Alfonso Ussía

Sombra viajera

Las manifestaciones se sucedían en Bucarest, Novi-Sad, Timisoara... Y la policía de Ceaucescu resolvía los desórdenes a tiros. Todos los días, muertos y heridos. Se reunió una muchedumbre junto al horrible y suntuoso palacio que había construído para su gozo el tirano comunista rumano. Creyó que aquella multitud deseaba mostrarle su apoyo y solidaridad. Y apareció en un balcón acompañado de su mujer, Elena, tan brutal y asesina como él. Ningún aplauso en la plaza. Cuando oyó que su presencia era coreada por el pueblo al grito de «Drácula, Drácula», torció el gesto, tomó del brazo a la tenedora del coño de cianuro que eligió como esposa, y recuperó la tranquilidad en el interior del palacio. Sus generales le recomendaron que abandonara Bucarest. Le habían preparado un helicóptero. El helipuerto se hallaba en el jardín posterior del Palacio, y Nicolás y Elena Ceaucescu volaron sobre la multitud con la alegría del sosiego. Sus leales oficiales les habían salvado. Aterrizaron en el claro de un bosque. Y Ceaucescu se apercibió del cambio en el gesto y la mirada de sus leales oficiales. Allí los esperaban militares de los tres Ejércitos, abogados, y altos representantes del Partido Comunista de Rumanía arrepentidos de su pasado pocas horas antes.

Se celebró un juicio sumarísimo, durante el cual el abogado defensor de los Ceaucescu se comportó con mucha más dureza que el fiscal. No se lo creían. Aquello parecía una cruel pesadilla. El juicio se grabó íntegro y se emitió en las televisiones de todo el mundo días más tarde. El que era ministro de Asuntos Exteriores del Gobierno de España Fernando Morán, lo había adelantado en una entrevista en los informativos de una cadena de televisión en los días previos. «El problema de Ceaucescu es que no se le ha pasado por la cabeza que puede ser ejecutado por los suyos».

En aquel juicio gamberro, cínico y sin garantías –como el poder ejercido por el criminal rumano durante decenios–, Ceaucescu y Elena fueron condenados a muerte. Ella no lo creía. –Tú no me puedes matar porque eres mi soldadito–, le dijo a uno de los soldados que la llevaban hacia el exterior.

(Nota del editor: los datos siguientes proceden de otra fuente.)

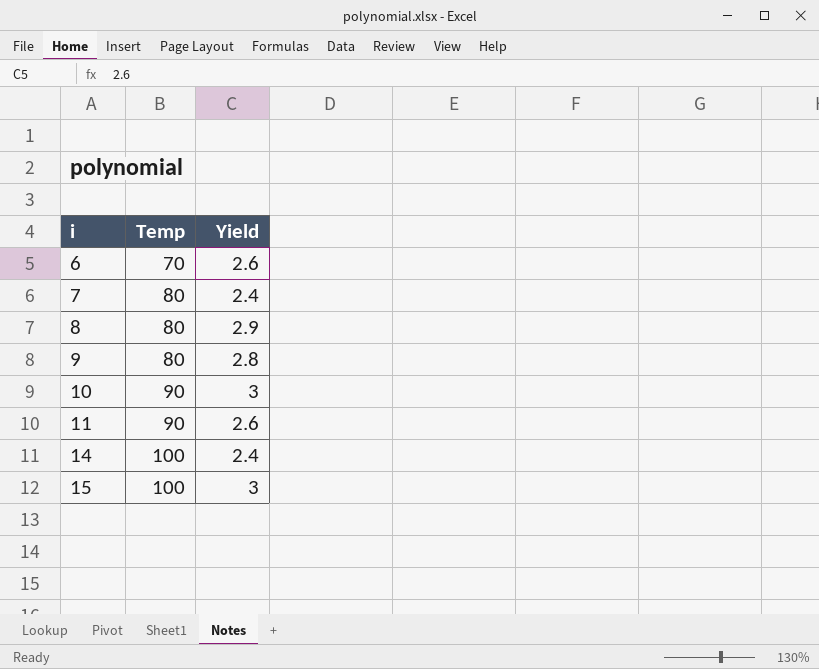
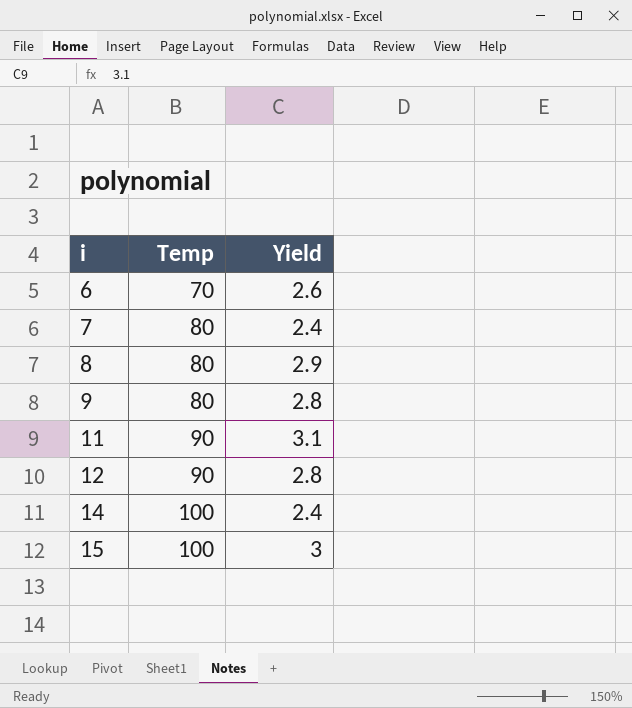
row 10: 90 | 3 -> none
11 | Yield: 2.6 -> 3.1
row 12: none -> 90 | 2.8

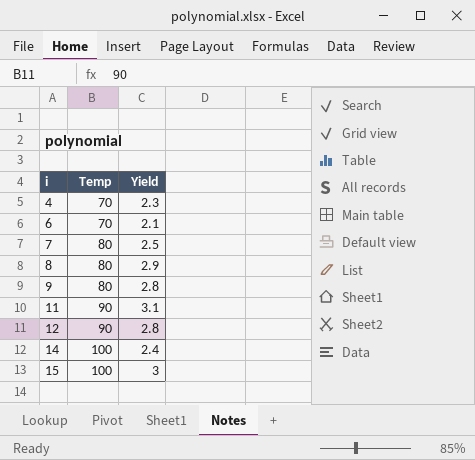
row 4: none -> 70 | 2.3
6 | Yield: 2.6 -> 2.1
7 | Yield: 2.4 -> 2.5

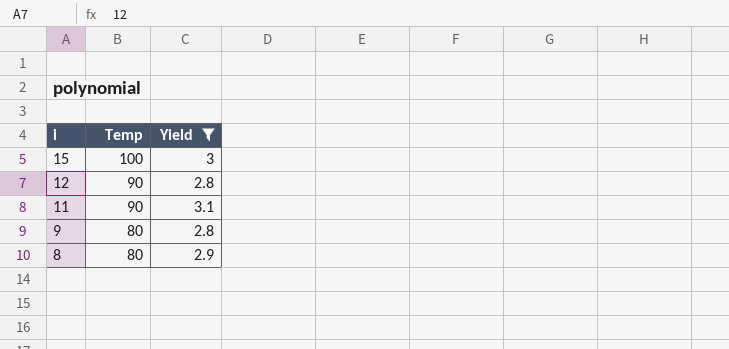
filter: none -> Yield >= 2.8
row order: i ascending -> i descending

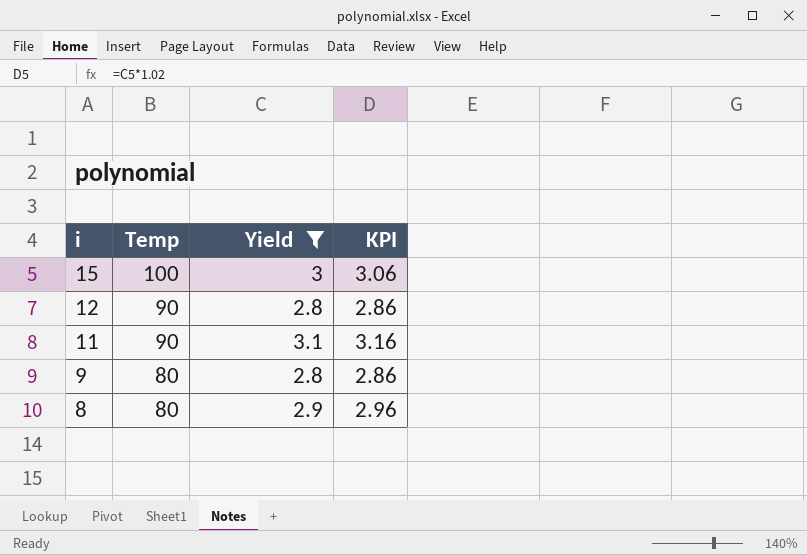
column KPI | formula: none -> [Yield] * 1.02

Fueron fusilados inmediatamente, en la huerta trasera del caserón del bosque. Fusilados por los suyos, por sus leales, por aquellos que habían obedecido sin titubear sus órdenes atroces y criminales contra el pueblo rumano. Los asesinos asesinados.

Cuando los tiranos se sostienen por la fuerza de las armas, son las propias armas sus principales enemigas. Si Maduro persiste en ordenar la detención y tortura de los dirigentes opositores, y sobre todo, la inmisericorde y criminal actuación policial contra los estudiantes venezolanos, no serán los primeros ni los segundos los que se encargarán de derrocar al sátrapa. Serán los suyos, sus propios militares bolivarianos, sus policías, sus comisarios políticos y sus delatores. Venezuela no está dispuesta a callarse. Puede Maduro ordenar la represión y muerte de cien niños más de catorce años. Hasta que un día las armas que usan los suyos para reprimir, herir y matar a los venezolanos vuelvan los cañones hacia él.

La diplomacia es muy cobarde. Quizá por ello es diplomática. No será, como asegura el compañero conductor de autobuses y hoy Presidente de Venezuela, el «eje Madrid-Bogotá-Miami», –un eje muy raro, por otra parte–, el responsable de su derrocamiento. Serán los suyos, convencidos de que su seguridad y futuro son más importantes que la lealtad a un dirigente indigno.

Nadie se atreve a insinuarlo. Pero muy lejos de Bucarest, allá por Caracas, vuela como una nube negra la sombra de Nicolás Ceaucescu.